(Problem): In the listing below, find the line containing "Liberation Serif, serif" and the line containing "font-size: 17px ->", then copy exactly everything from the first through the second, except the pictures.

(The input):
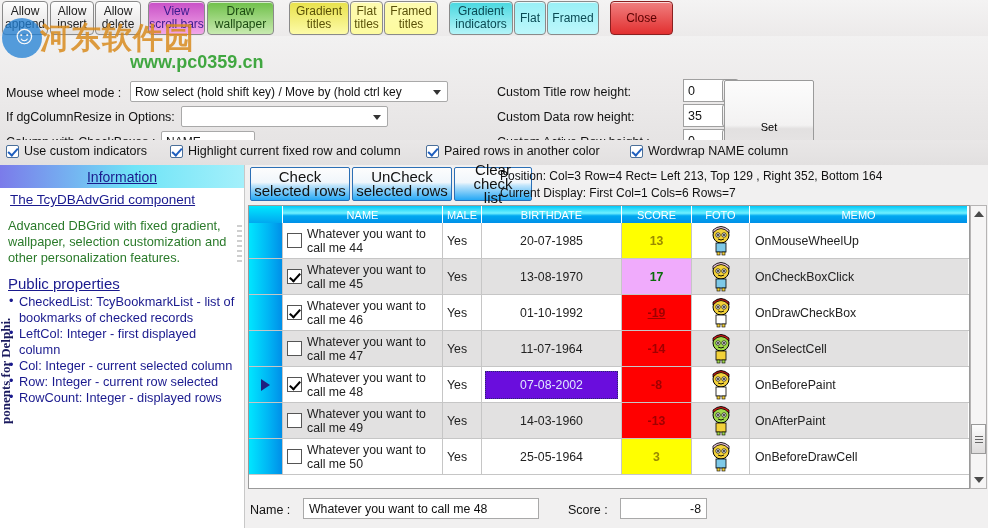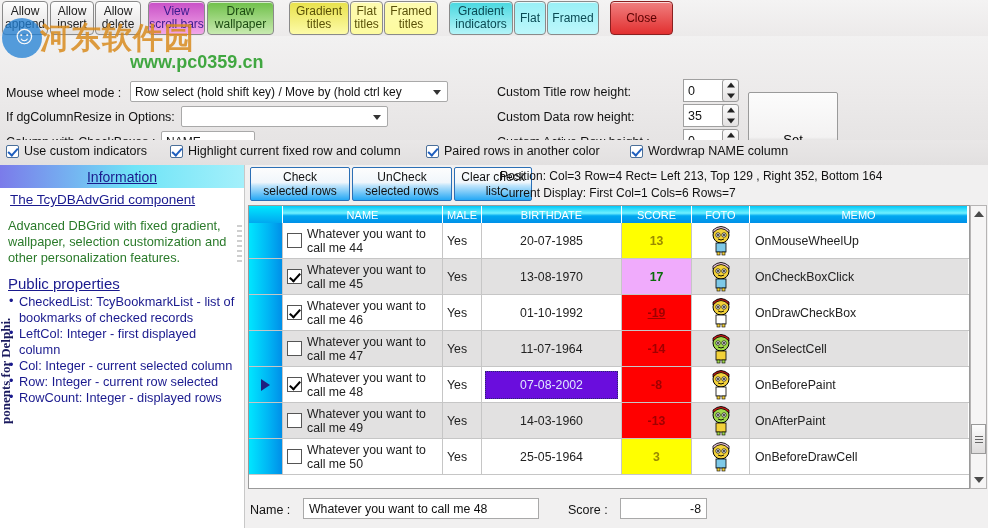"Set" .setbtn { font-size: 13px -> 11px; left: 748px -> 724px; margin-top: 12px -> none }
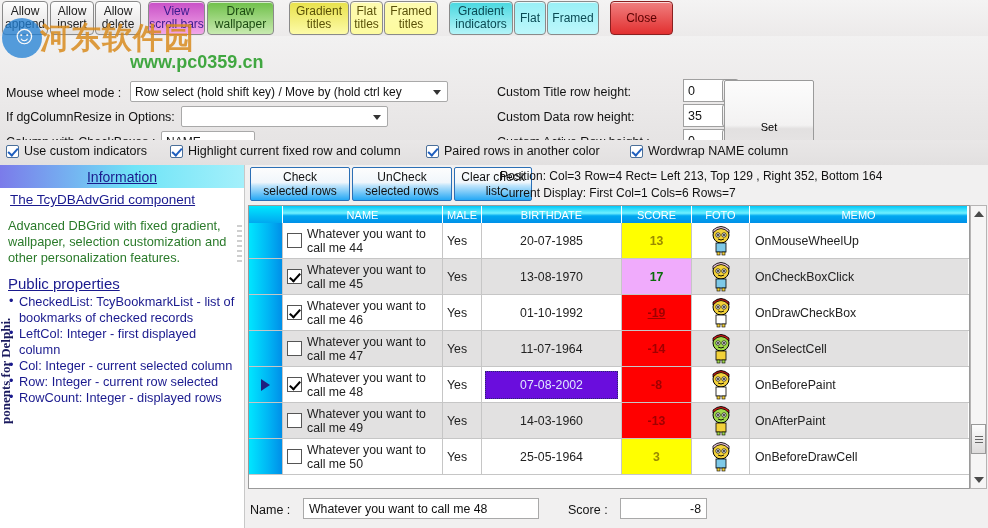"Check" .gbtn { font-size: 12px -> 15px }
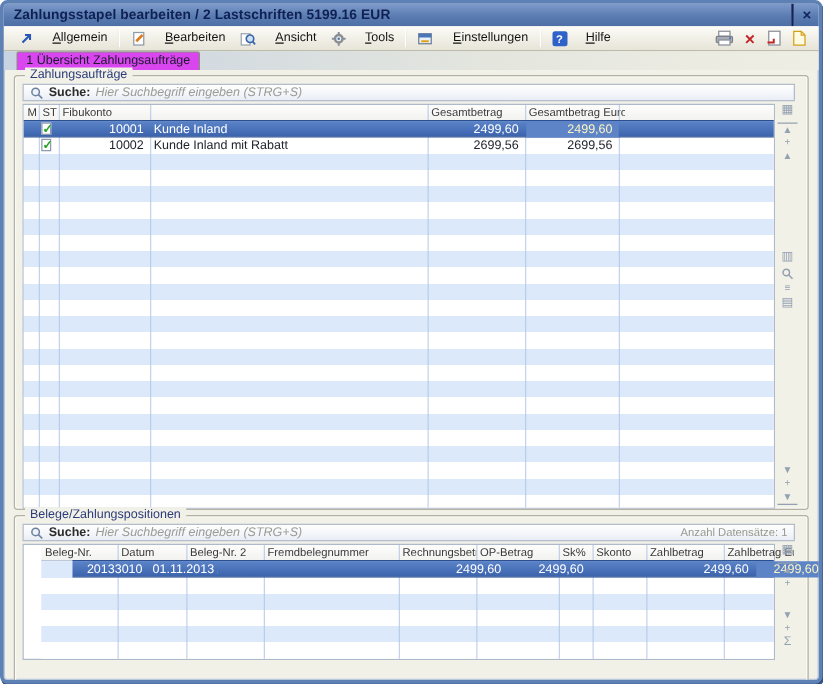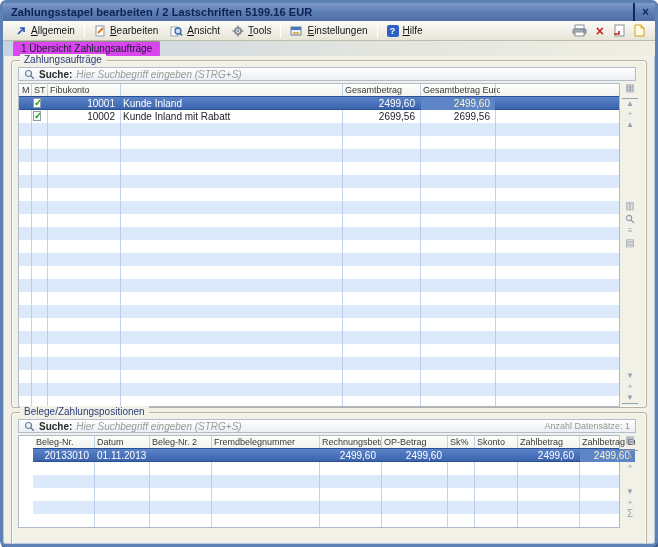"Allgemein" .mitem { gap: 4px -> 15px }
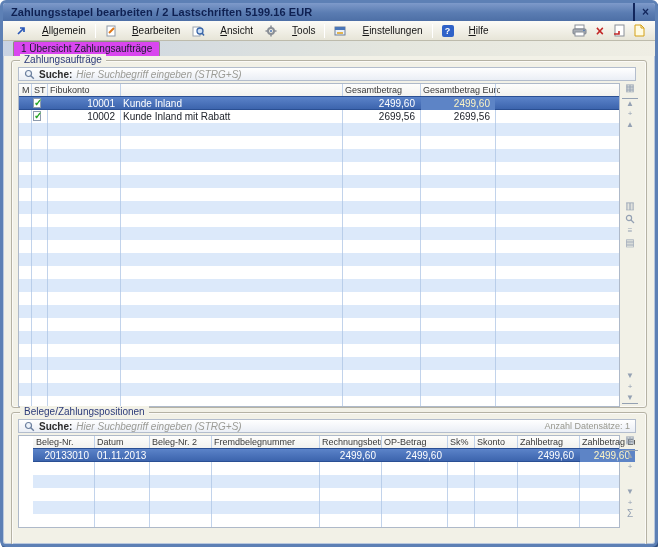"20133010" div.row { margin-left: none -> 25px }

* * *

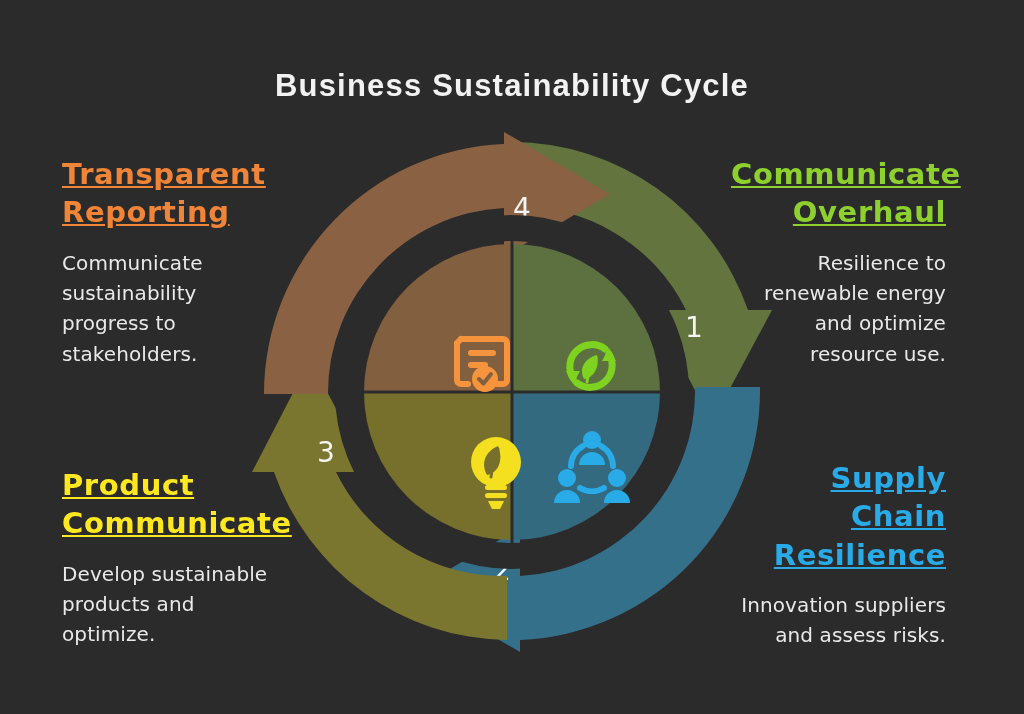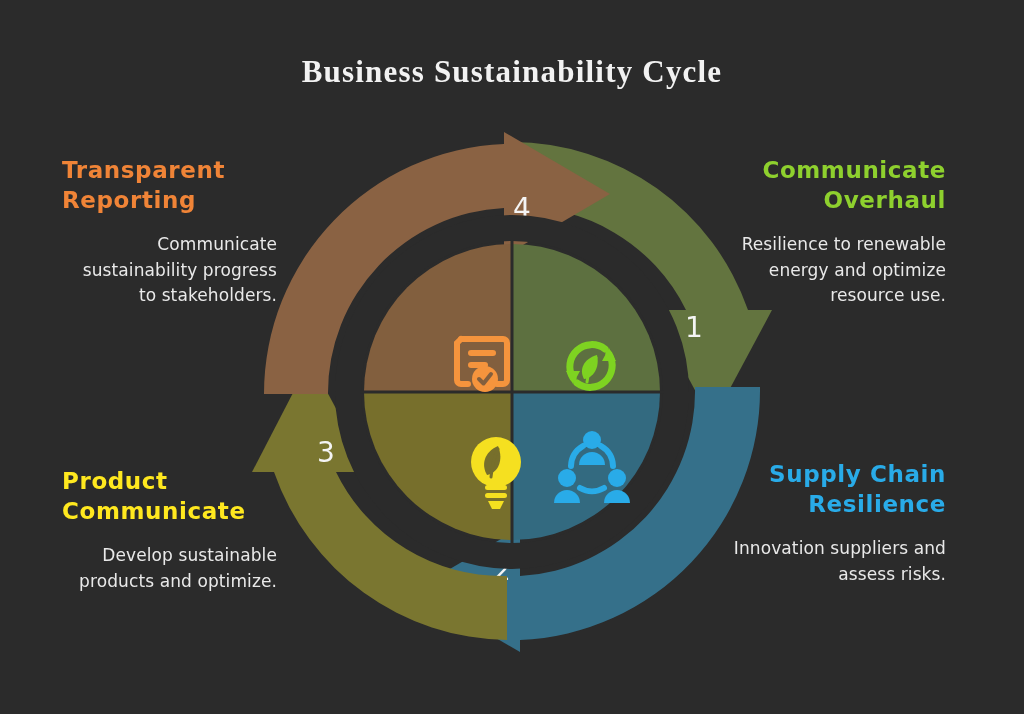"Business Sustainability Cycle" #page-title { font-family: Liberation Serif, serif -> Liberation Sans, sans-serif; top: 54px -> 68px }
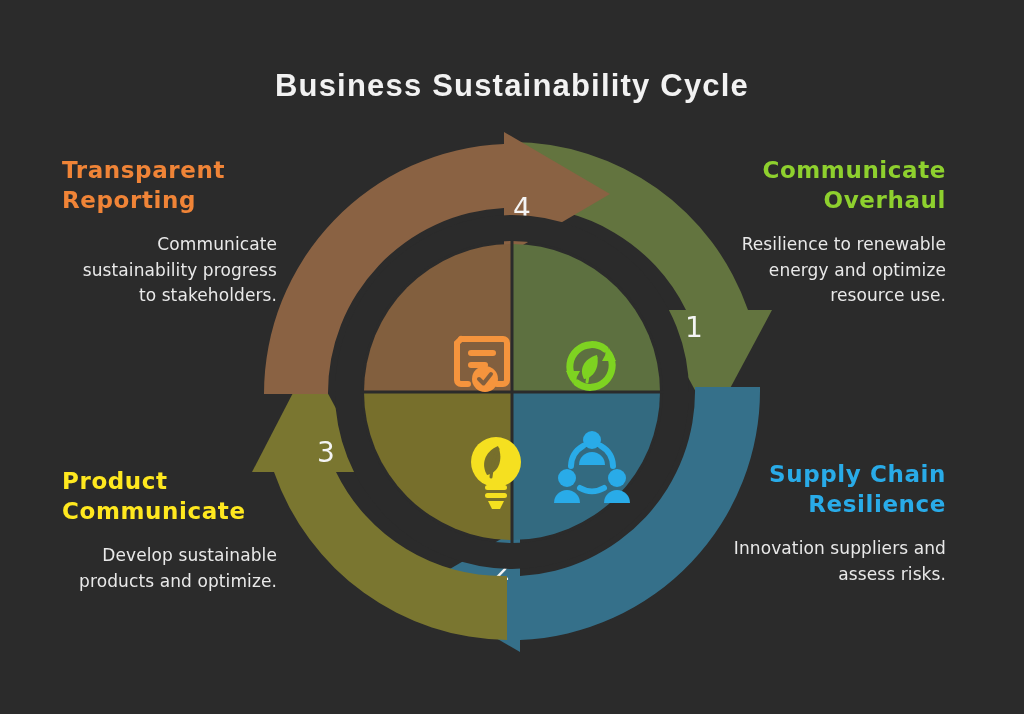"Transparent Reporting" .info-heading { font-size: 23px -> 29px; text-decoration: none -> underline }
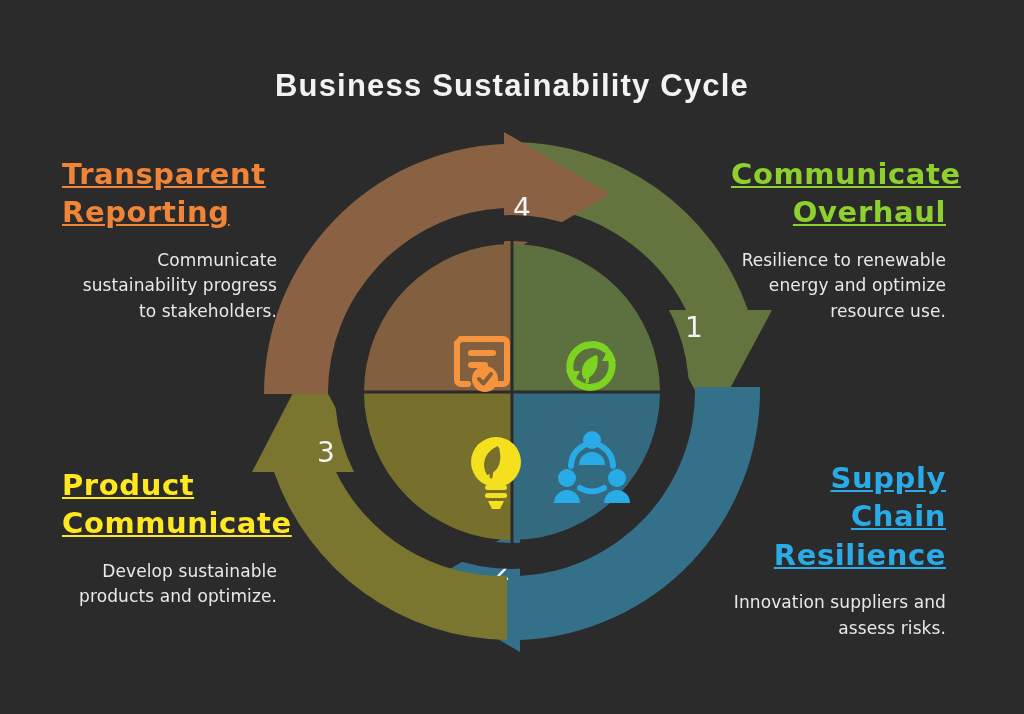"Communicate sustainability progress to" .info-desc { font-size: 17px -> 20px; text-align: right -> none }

...

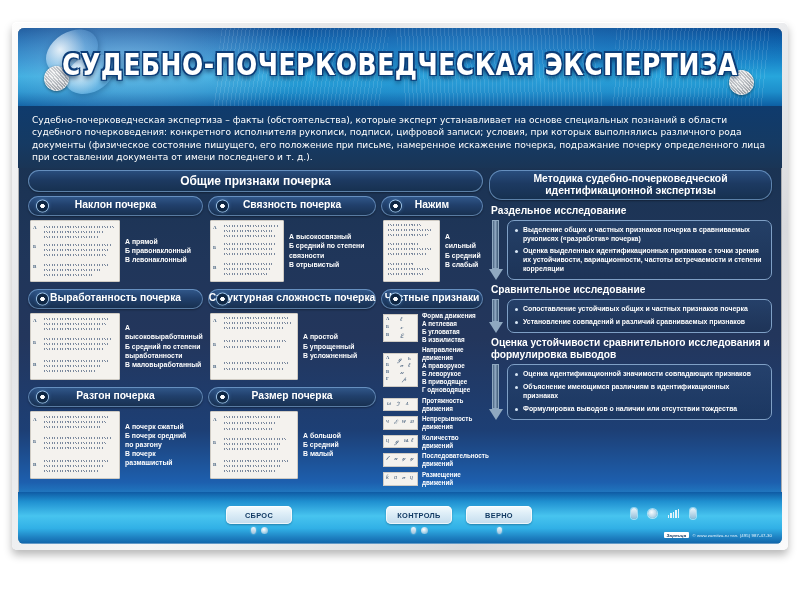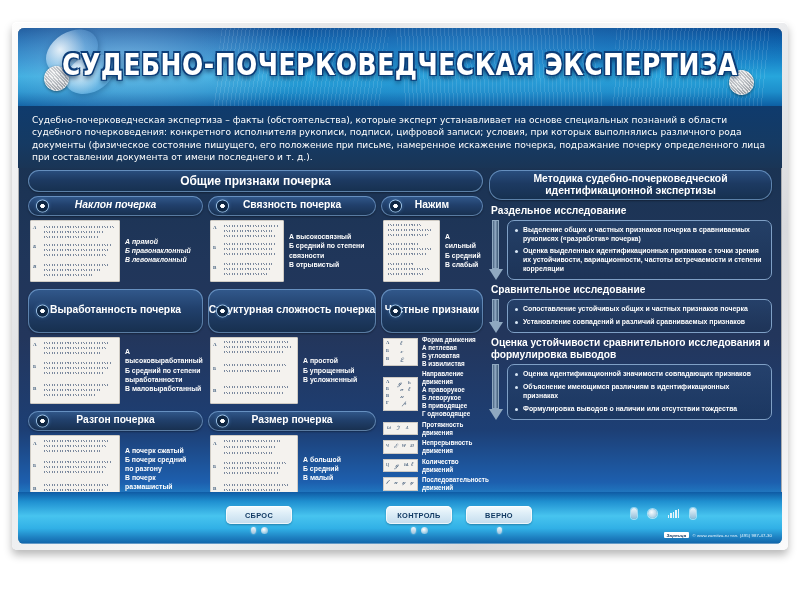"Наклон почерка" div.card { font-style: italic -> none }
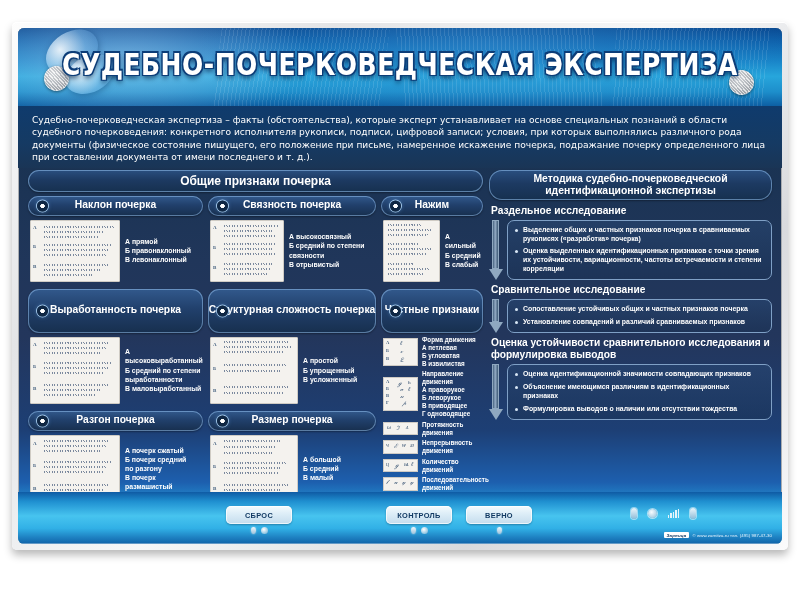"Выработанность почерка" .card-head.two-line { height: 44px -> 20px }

(Exercise output):
"Business Sustainability Cycle" #page-title { font-family: Liberation Serif, serif -> Liberation Sans, sans-serif; top: 54px -> 68px }
"Transparent Reporting" .info-heading { font-size: 23px -> 29px; text-decoration: none -> underline }
"Communicate sustainability progress to" .info-desc { font-size: 17px -> 20px; text-align: right -> none }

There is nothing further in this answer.